Eyes on our Sun: ESA opens new space weather centre in Brussels
This week, ESA opened a new Space Weather Coordination Centre to gather up-to-date information on our Sun. It is the first such data coordination centre opened under the Agency’s Space Situational Awareness Programme.
The new Space Situational Awareness (SSA) Space Weather Coordination Centre (SSCC) will serve as the central access point to a portfolio of European space-weather expertise for customers, including satellite operators, industrial sectors including telecommunications and navigation, and government agencies and research institutes.
Located at the ‘Space Pole’ in Brussels, the centre was formally inaugurated on 3 April by Philippe Mettens, Chairman of the Belgian Science Policy Office, and Thomas Reiter, ESA Director of Human Spaceflight and Operations.
The two were joined by Ronald Van der Linden, Director General of the Royal Observatory of Belgium, Nicolas Bobrinsky, Head of ESA’s SSA Programme Office, and Michel Kruglanski, manager of the SSCC from the Solar–Terrestrial Centre of Excellence.
Europe’s first operational space weather centre
The SSCC includes the first European space weather helpdesk and, through this, rapid access to expert support on solar weather, ionospheric weather, the geomagnetic environment and the orbital radiation environment.

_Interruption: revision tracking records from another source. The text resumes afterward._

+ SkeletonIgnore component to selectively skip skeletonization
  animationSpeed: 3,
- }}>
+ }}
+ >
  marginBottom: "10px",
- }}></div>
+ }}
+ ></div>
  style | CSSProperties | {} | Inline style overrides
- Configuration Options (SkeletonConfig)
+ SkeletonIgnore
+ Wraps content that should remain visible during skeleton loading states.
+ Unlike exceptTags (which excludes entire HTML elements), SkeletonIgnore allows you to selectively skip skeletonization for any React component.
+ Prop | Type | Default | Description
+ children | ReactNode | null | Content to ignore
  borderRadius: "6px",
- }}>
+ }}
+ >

“With the SSCC inauguration, our SSA Programme is taking concrete steps to develop a European capability to operationally monitor space weather, enhance international cooperation and establish the effective distribution of information, warnings and alerts to users in economically vital sectors,” said Thomas Reiter.

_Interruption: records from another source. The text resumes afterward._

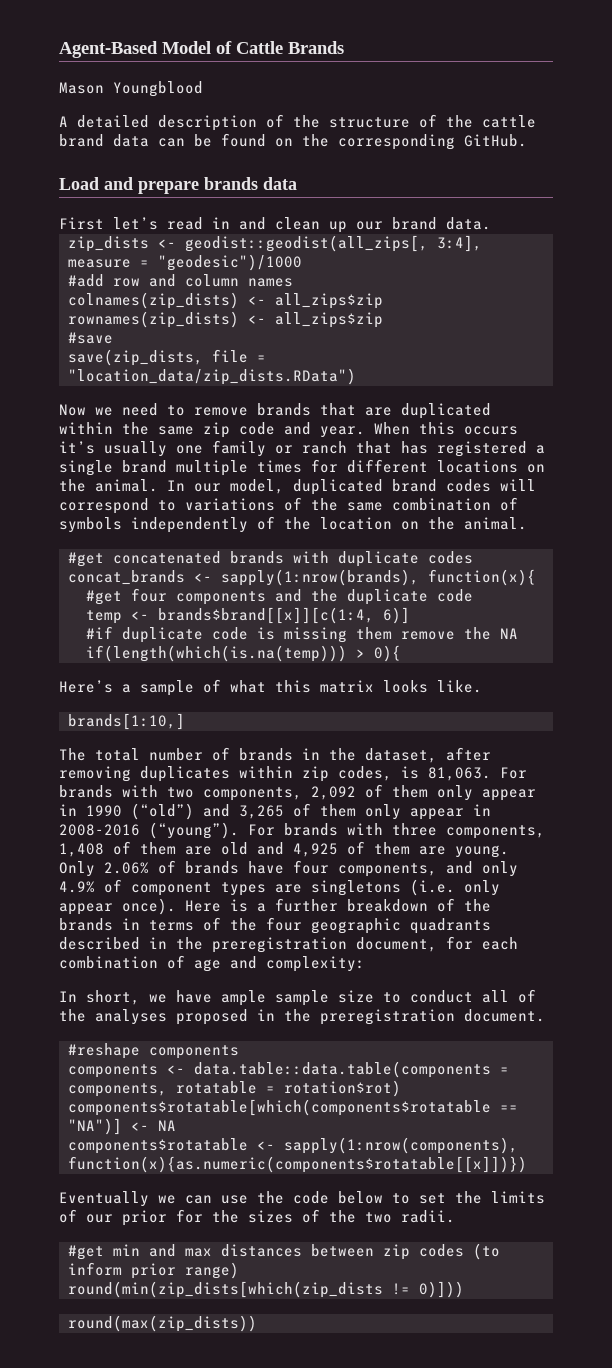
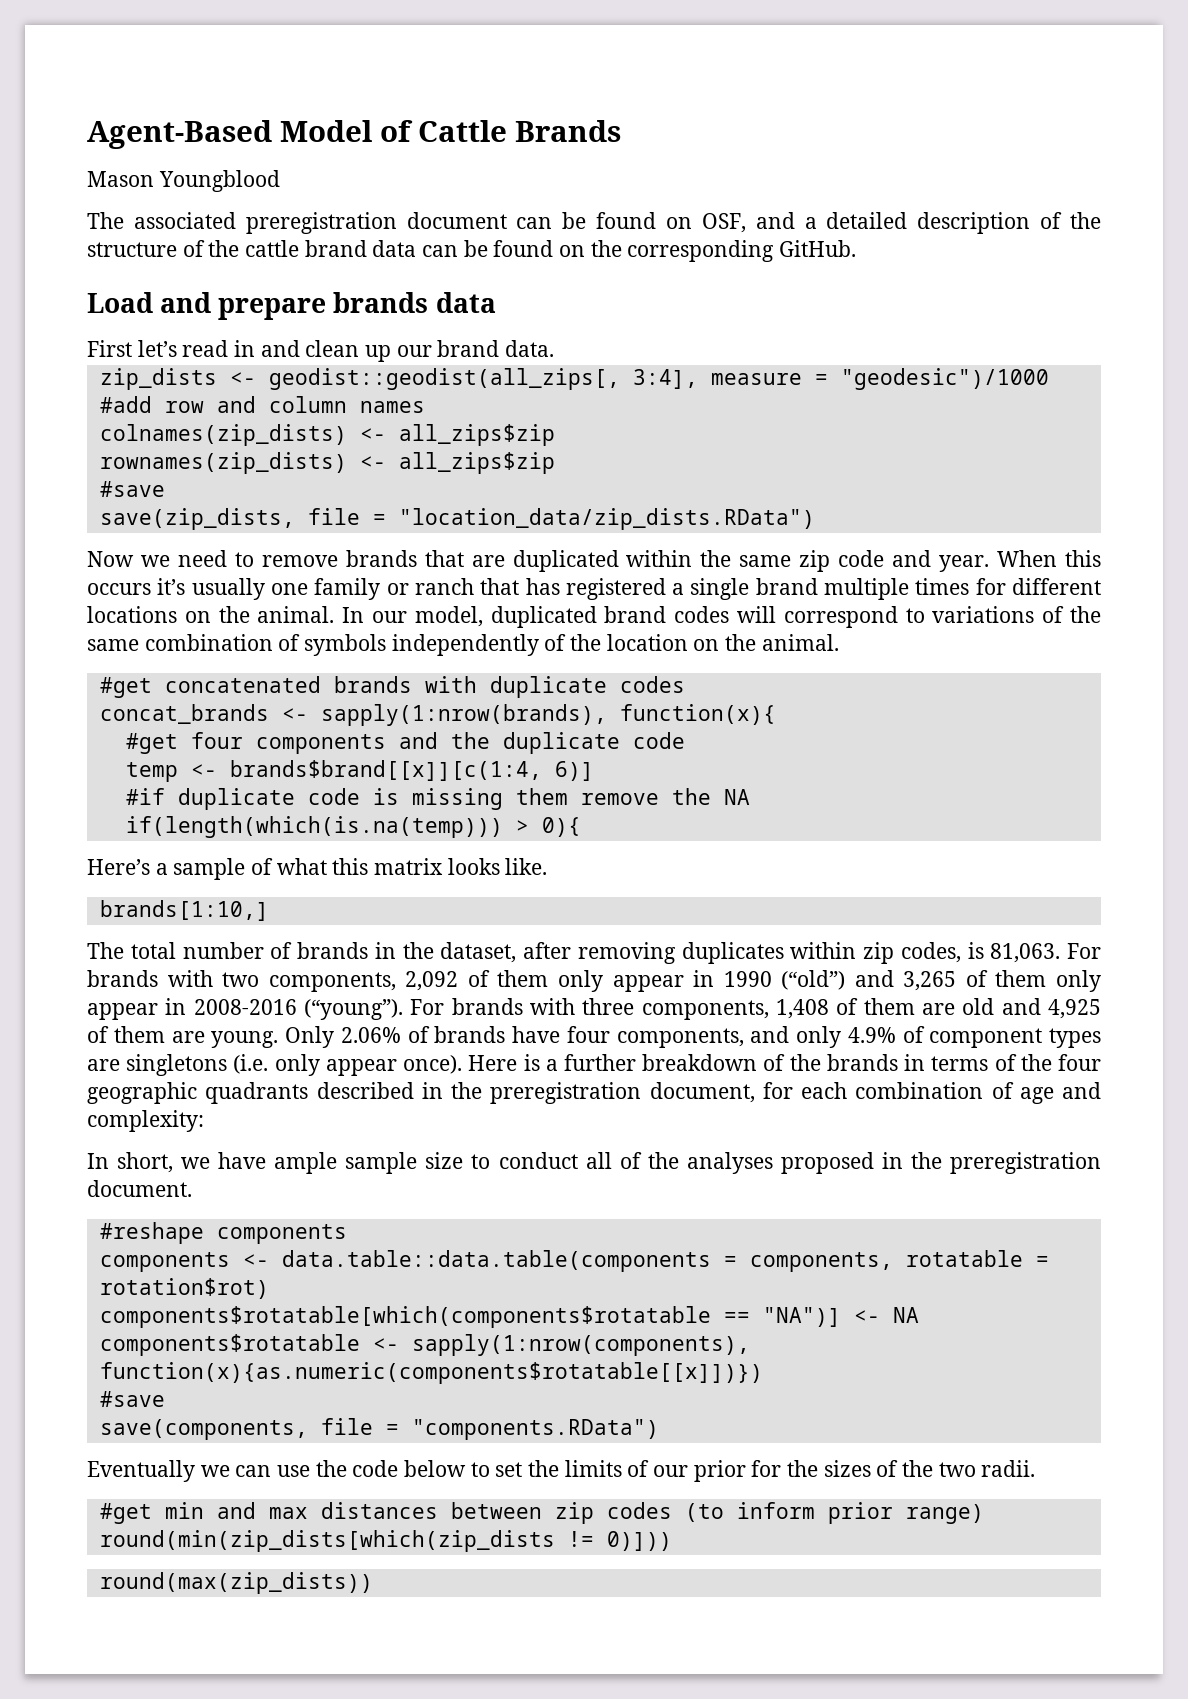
- A detailed description of the structure of the cattle brand data can be found on the corresponding GitHub.
+ The associated preregistration document can be found on OSF, and a detailed description of the structure of the cattle brand data can be found on the corresponding GitHub.
  components$rotatable <- sapply(1:nrow(components), function(x){as.numeric(components$rotatable[[x]])})
+ #save
+ save(components, file = "components.RData")

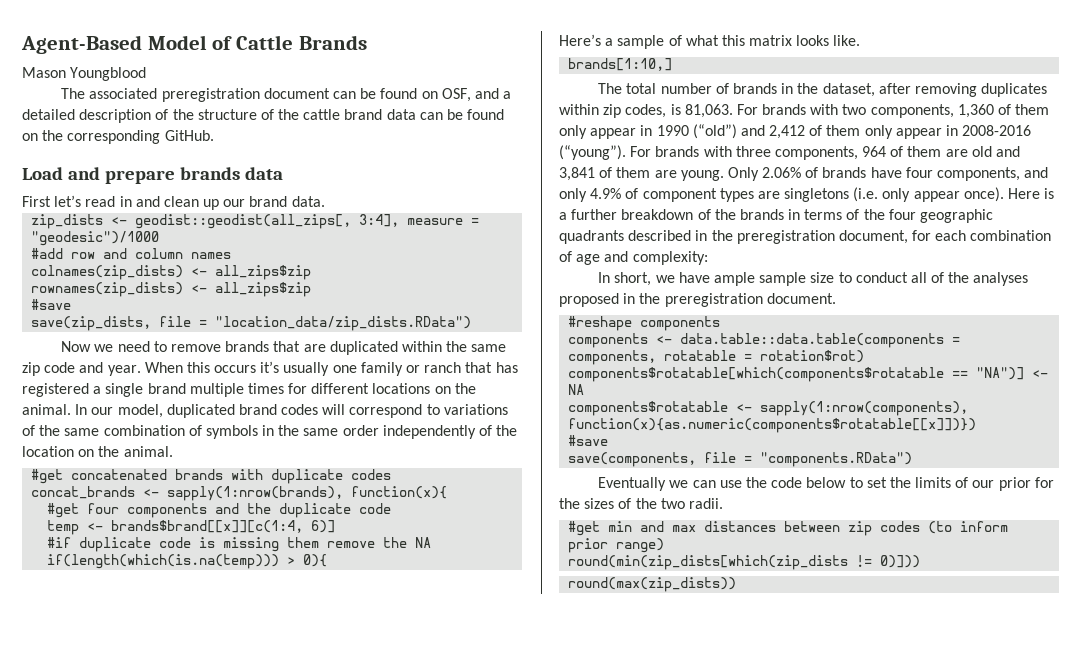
- In our model, duplicated brand codes will correspond to variations of the same combination of symbols independently of the location on the animal.
+ In our model, duplicated brand codes will correspond to variations of the same combination of symbols in the same order independently of the location on the animal.
- For brands with two components, 2,092 of them only appear in 1990 (“old”) and 3,265 of them only appear in 2008-2016 (“young”).
+ For brands with two components, 1,360 of them only appear in 1990 (“old”) and 2,412 of them only appear in 2008-2016 (“young”).
- For brands with three components, 1,408 of them are old and 4,925 of them are young.
+ For brands with three components, 964 of them are old and 3,841 of them are young.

“The SSCC will help to get the right information to the right people at the right time.”
The inauguration took place at the Royal Observatory Belgium (ROB), one of the four members of the consortium that will operate and develop the SSCC on ESA’s behalf. The others are the Belgian Institute for Space Aeronomy and two industrial partners, Space Applications Services SA/NV and Spacebel SA/NV.

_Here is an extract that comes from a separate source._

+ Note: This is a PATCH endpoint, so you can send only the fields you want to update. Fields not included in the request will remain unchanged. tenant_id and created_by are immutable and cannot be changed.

“The SSCC is the first operational implementation of the long-standing space weather expertise developed here and at our partner institutes and industry,” said Ronald van der Linden of the ROB.
“We look forward to working with organisations across Europe to gather data, share information and enhance our ability to know in real time how the Sun is affecting Earth.”
SSCC gathers data and delivers information
The SSCC itself is a dedicated control room where operators monitor the Sun, the space environment and the Earth environment for early detection of possible effects of space weather phenomena on vital infrastructure and activities.
“The SSCC is being networked with a series of Expert Service Centres (ESCs) located throughout Europe, each providing specialised space weather data from one or more categories including solar weather, ionospheric data, space radiation, geomagnetic conditions and heliospheric weather,” said Michel Kruglanski, SSCC Manager.
In Europe’s modern economy, numerous sectors can potentially be affected by space weather.
“These range from space-based telecommunications, broadcasting, weather services and navigation through to power distribution and terrestrial communications,” said Juha-Pekka Luntama, Head of Space Weather activities at ESA’s SSA Programme office.
“In the recent past, space weather has damaged or destroyed spacecraft, caused power blackouts affecting millions and disrupted crucial telecommunication services. Our new SSCC is a crucial first step in helping avoid these in the future.”
ESA is also preparing to inaugurate a new Near-Earth Object Data Centre at ESRIN, Italy, next month.